## EXERCISE
Only the lines below from the one containing "order number: 4535569056 -> 4535569726" to the one containing "total: 458.12 -> 499.82" should be repeated, both included and unchanged.

## DATA FOR THE TASK
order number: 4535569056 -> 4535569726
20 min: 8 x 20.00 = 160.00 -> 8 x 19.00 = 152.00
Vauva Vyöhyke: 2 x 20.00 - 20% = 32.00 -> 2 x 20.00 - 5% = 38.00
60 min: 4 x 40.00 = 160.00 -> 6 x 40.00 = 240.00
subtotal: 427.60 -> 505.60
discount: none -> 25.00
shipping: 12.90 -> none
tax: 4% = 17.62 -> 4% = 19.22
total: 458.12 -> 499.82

==

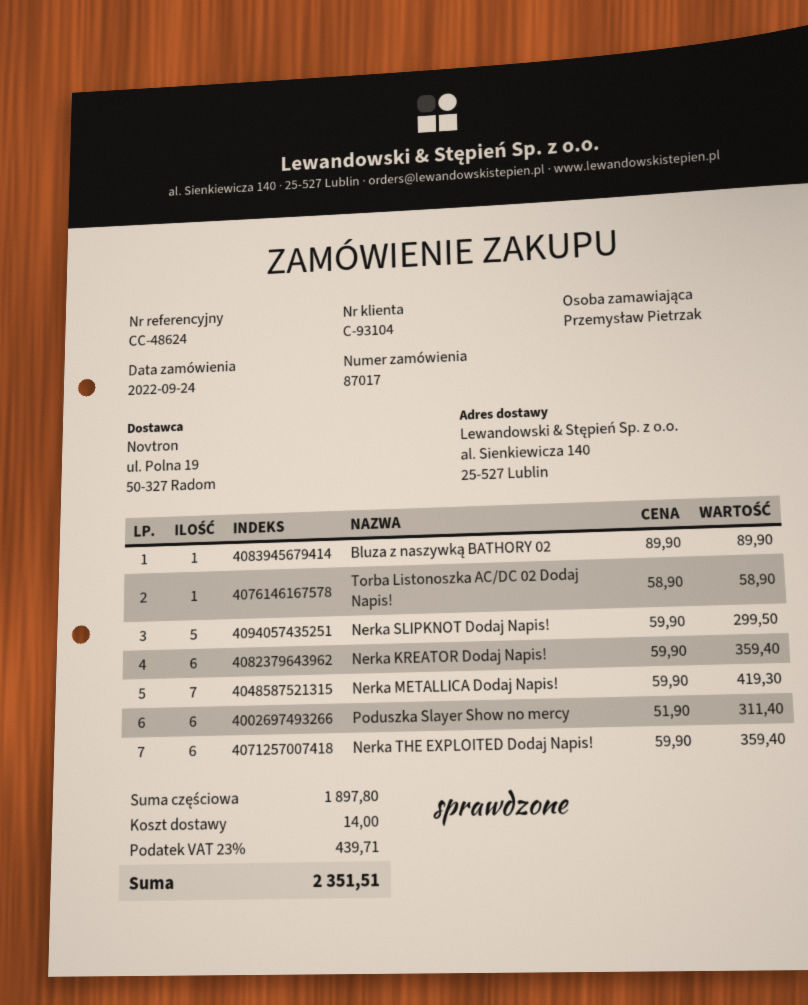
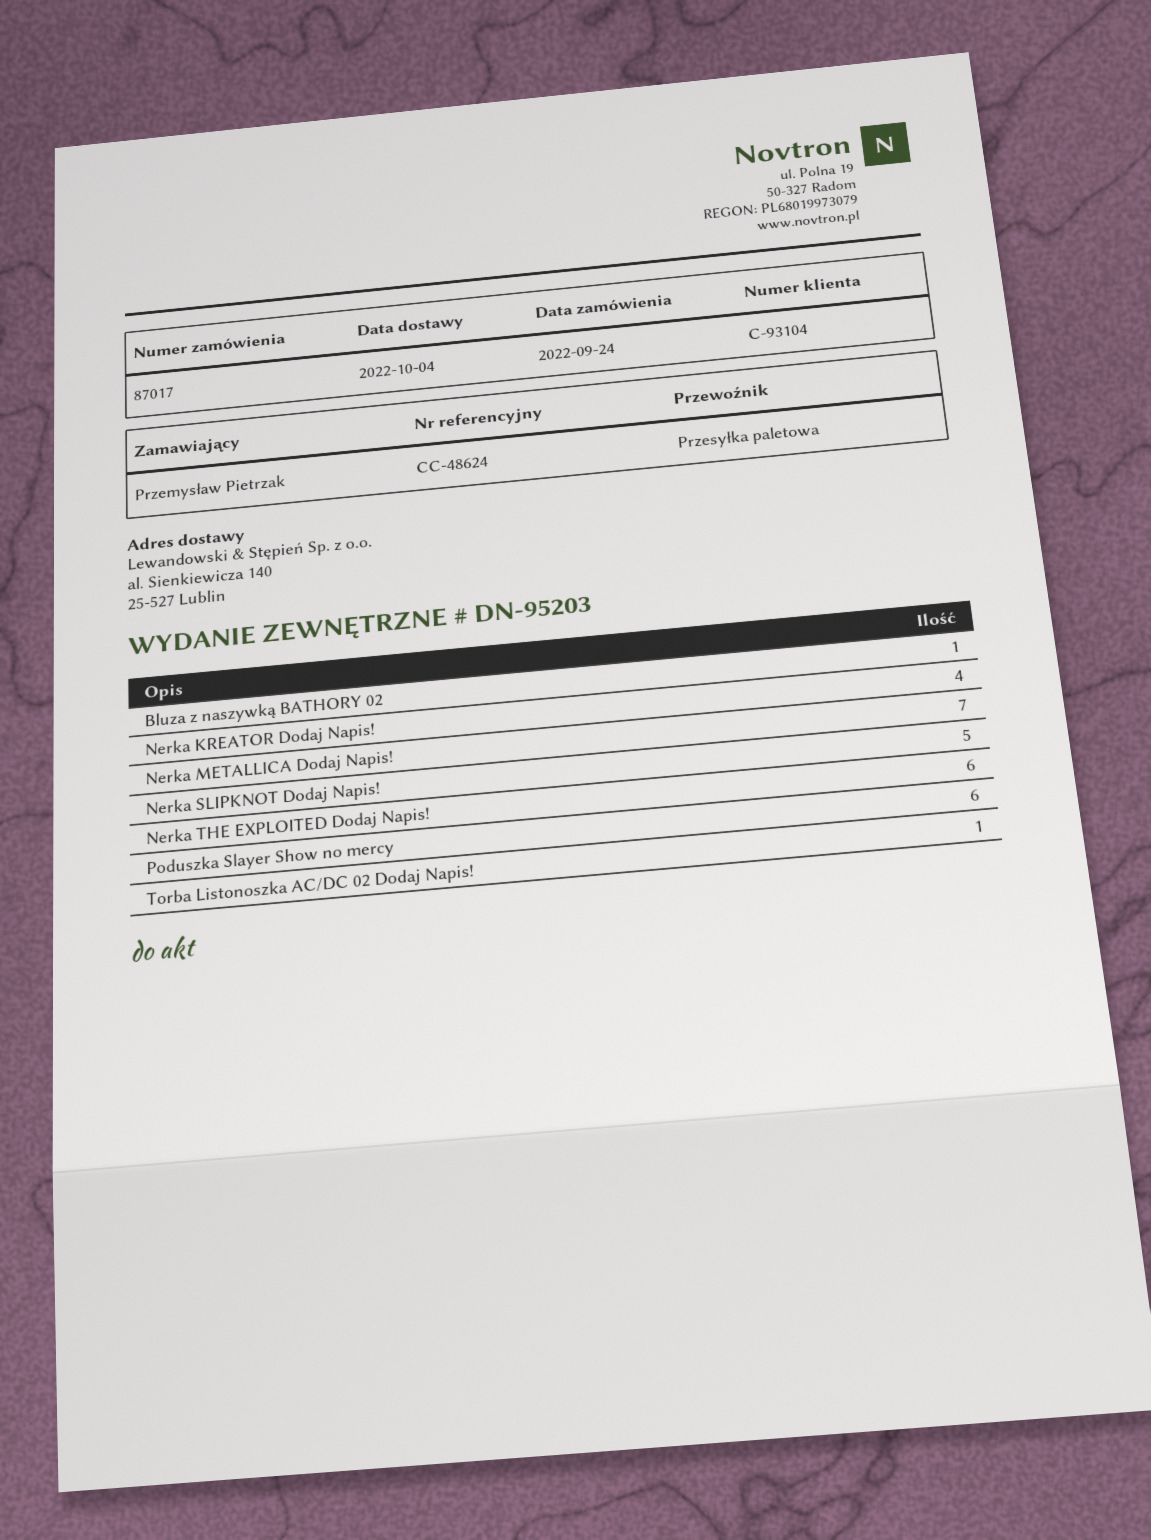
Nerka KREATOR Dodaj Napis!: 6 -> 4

--

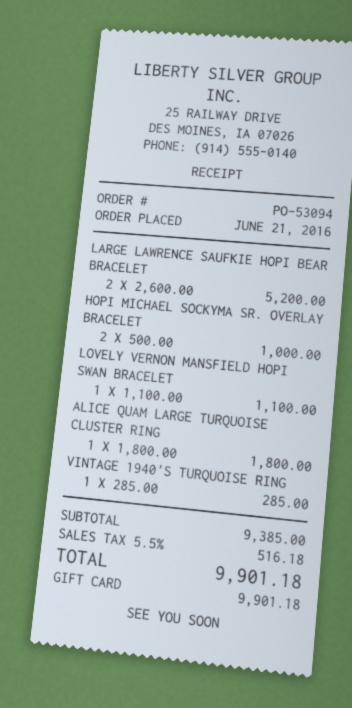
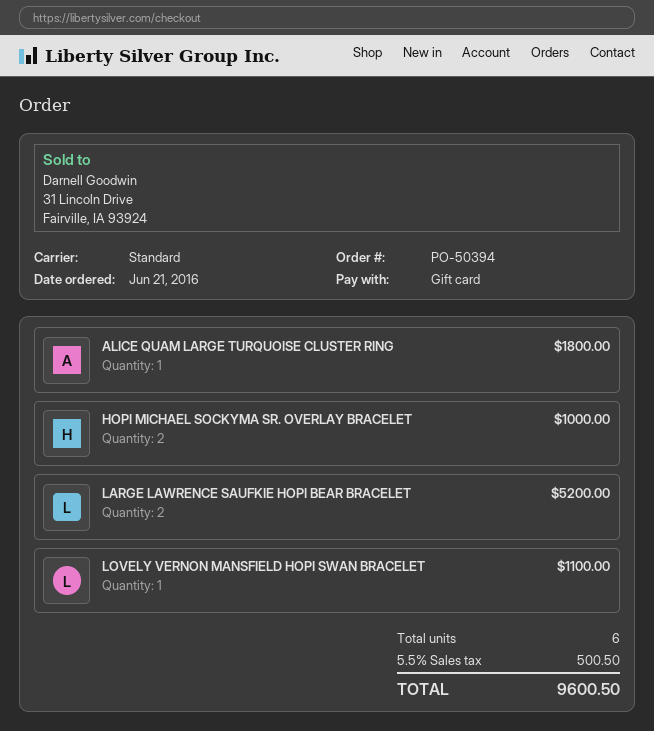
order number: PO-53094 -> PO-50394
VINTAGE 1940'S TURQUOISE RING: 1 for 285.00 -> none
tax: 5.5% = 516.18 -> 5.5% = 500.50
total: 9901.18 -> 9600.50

## WRITTEN ANSWER
order number: 4535569056 -> 4535569726
20 min: 8 x 20.00 = 160.00 -> 8 x 19.00 = 152.00
Vauva Vyöhyke: 2 x 20.00 - 20% = 32.00 -> 2 x 20.00 - 5% = 38.00
60 min: 4 x 40.00 = 160.00 -> 6 x 40.00 = 240.00
subtotal: 427.60 -> 505.60
discount: none -> 25.00
shipping: 12.90 -> none
tax: 4% = 17.62 -> 4% = 19.22
total: 458.12 -> 499.82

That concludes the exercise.